If you are going to live a LOT longer than you think, it needs to change a lot of your life choices and goals. If you might be married for 100 years, or your career needs to last for 80, how would impact the decisions you make?

Living longer doesn’t just mean living the lives we’re living now but more years of the same. It means we have the opportunity to rethink and unlearn many different things. Join me as we think about life, love, work, and careers in an aging world.


TRANSCRIPT

If I’m right about how long you’re going to live, it’s going to change everything, because I think you’re going to live a lot longer than you imagine. Today’s young people are likely to live to 120 years and beyond. And this is one of my favourite examples to help people to realise just how difficult it is to actually have strategic imagination about the future.

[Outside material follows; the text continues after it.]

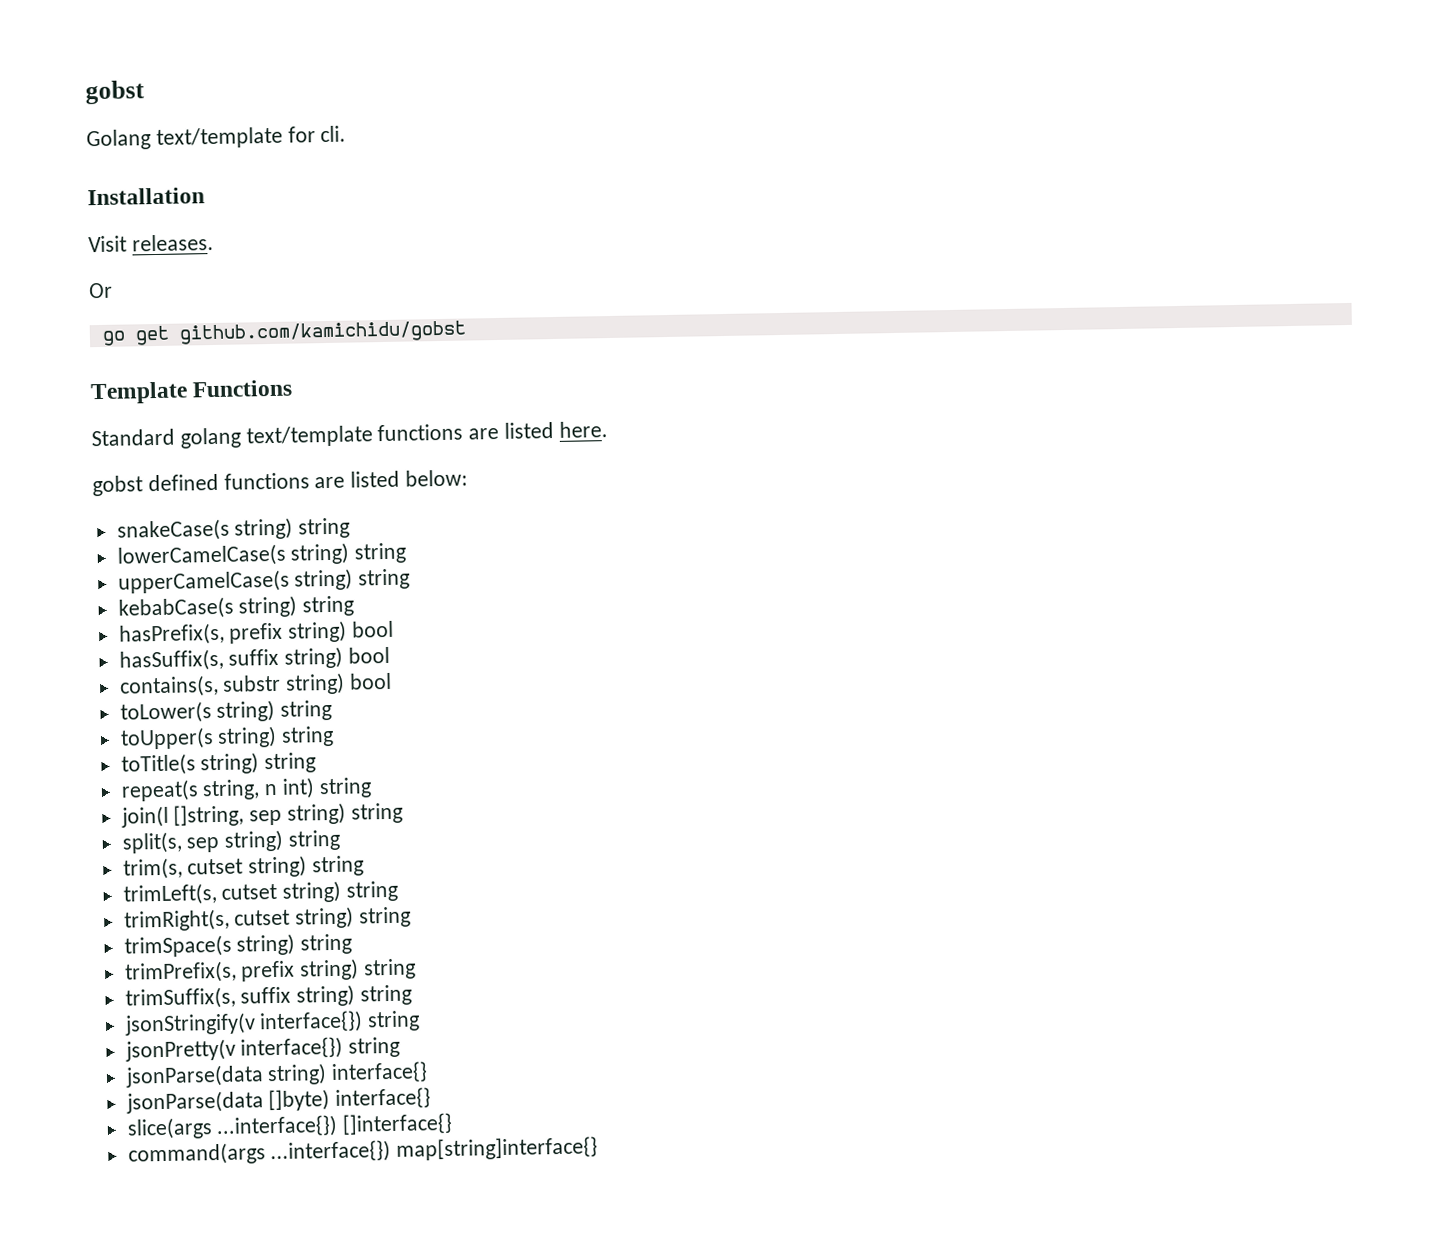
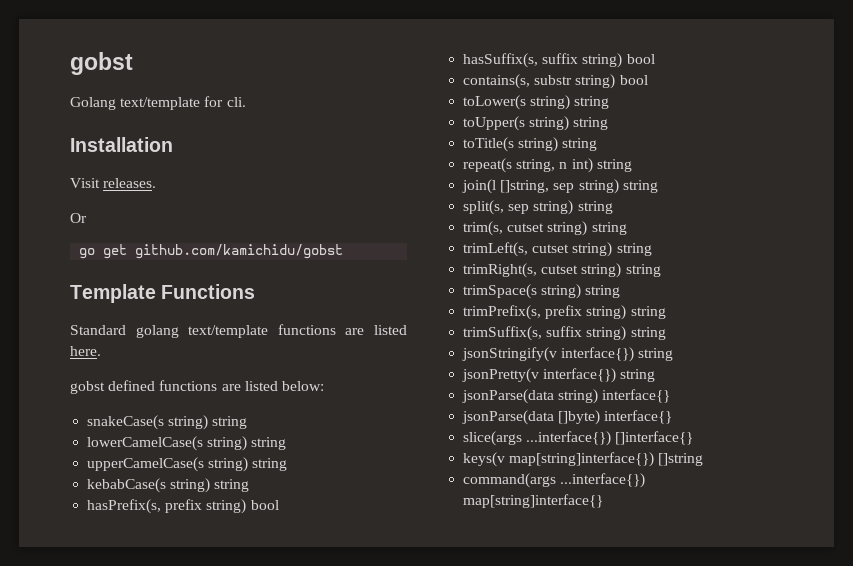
+ keys(v map[string]interface{}) []string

Imagine you’re 25 years old and you’ve fallen in love and you’re planning to get married. I wonder if you are imagining that you might have to be married for 100 years to this person that you love now. I wonder if human beings were even made to do that. Of course, you’ve got all your romantic ideals and you hope that your love lasts forever, but I wonder whether it’s even possible.

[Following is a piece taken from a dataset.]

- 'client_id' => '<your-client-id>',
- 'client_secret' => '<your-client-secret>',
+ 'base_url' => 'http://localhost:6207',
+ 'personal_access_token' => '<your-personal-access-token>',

My name is Graeme Codrington, this is Throw Forward Thursday, where every week we jump into the future and we work out what’s going on there, and then try and find out what it means for us today.

And today we’re having a look at this issue of ageing. Last week I talked about the darning of the age of grandparents and today I want to pick up that theme of living in an ageing world. But ask us to imagine what we need to reimagine, what do we need to rethink and unlearn if we are going to live this long? This issue of rethinking and unlearning is one of the most important skills that a futurist has.

This is really at the heart of the work that I do. Not so much predicting what might happen in the future, but helping people, people just like you, to learn the skills and develop a toolkit to help you to think like a futurist, and our ability to imagine things that have never happened, or to imagine what things that might happen will do to the system’s instructions of the world, that issue we call rethinking and unlearning. And it’s at the heart of what it means to be a futurist.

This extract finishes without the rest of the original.